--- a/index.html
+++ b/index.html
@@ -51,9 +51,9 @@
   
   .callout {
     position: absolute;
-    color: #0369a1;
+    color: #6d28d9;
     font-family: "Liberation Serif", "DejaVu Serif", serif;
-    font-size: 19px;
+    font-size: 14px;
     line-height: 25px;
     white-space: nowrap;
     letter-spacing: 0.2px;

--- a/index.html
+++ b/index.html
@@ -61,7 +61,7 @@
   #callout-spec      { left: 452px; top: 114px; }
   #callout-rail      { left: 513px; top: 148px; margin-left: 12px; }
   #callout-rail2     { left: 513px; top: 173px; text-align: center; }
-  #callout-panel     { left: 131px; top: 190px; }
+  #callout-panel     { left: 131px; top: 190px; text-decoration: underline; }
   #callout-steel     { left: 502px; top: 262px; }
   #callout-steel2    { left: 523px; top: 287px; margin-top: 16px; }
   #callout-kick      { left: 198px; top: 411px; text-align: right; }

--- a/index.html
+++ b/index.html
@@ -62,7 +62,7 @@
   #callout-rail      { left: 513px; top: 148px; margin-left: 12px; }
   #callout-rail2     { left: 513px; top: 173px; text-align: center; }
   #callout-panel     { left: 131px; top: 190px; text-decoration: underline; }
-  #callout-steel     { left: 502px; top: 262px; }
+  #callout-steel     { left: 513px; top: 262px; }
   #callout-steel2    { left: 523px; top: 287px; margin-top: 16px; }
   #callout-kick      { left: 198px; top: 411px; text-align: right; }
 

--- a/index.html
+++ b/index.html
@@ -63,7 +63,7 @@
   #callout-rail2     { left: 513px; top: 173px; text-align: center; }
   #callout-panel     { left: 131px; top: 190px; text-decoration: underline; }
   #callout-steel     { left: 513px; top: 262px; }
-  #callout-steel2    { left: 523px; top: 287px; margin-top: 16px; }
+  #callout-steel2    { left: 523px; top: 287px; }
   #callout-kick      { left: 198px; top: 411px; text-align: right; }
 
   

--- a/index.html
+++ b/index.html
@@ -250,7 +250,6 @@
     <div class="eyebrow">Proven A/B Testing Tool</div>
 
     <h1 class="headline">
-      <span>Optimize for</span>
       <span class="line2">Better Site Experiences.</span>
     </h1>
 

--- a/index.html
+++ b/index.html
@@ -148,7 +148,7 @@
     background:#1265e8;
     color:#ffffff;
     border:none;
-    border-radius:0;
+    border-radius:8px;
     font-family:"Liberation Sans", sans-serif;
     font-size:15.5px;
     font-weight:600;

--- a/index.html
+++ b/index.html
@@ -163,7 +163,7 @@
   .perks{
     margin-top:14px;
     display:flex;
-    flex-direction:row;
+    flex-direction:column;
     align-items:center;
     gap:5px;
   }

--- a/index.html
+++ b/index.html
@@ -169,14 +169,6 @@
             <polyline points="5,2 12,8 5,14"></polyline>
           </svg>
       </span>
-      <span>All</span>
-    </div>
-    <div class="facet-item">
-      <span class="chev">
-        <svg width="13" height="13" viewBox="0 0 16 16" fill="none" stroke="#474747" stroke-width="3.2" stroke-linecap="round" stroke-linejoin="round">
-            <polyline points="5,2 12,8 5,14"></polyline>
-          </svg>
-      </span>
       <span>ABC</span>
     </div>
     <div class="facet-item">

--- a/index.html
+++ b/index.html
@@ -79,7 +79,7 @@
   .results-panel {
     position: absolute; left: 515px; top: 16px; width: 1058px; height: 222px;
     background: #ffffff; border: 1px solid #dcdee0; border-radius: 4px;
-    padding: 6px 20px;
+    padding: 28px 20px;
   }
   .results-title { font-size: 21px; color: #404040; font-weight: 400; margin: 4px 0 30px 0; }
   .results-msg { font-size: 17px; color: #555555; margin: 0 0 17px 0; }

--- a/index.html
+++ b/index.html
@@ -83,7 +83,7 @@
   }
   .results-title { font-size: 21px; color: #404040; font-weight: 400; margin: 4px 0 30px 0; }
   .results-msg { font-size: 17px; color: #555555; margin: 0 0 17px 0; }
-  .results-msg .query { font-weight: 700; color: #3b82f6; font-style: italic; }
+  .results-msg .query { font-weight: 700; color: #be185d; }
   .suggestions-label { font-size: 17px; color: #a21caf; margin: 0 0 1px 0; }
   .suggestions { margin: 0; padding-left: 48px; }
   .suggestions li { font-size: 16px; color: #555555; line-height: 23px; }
——
TASK: Pull every line containing "width" out of the data above.

ANSWER SPACE:
-        <svg width="13" height="13" viewBox="0 0 16 16" fill="none" stroke="#474747" stroke-width="3.2" stroke-linecap="round" stroke-linejoin="round">
     position: absolute; left: 515px; top: 16px; width: 1058px; height: 222px;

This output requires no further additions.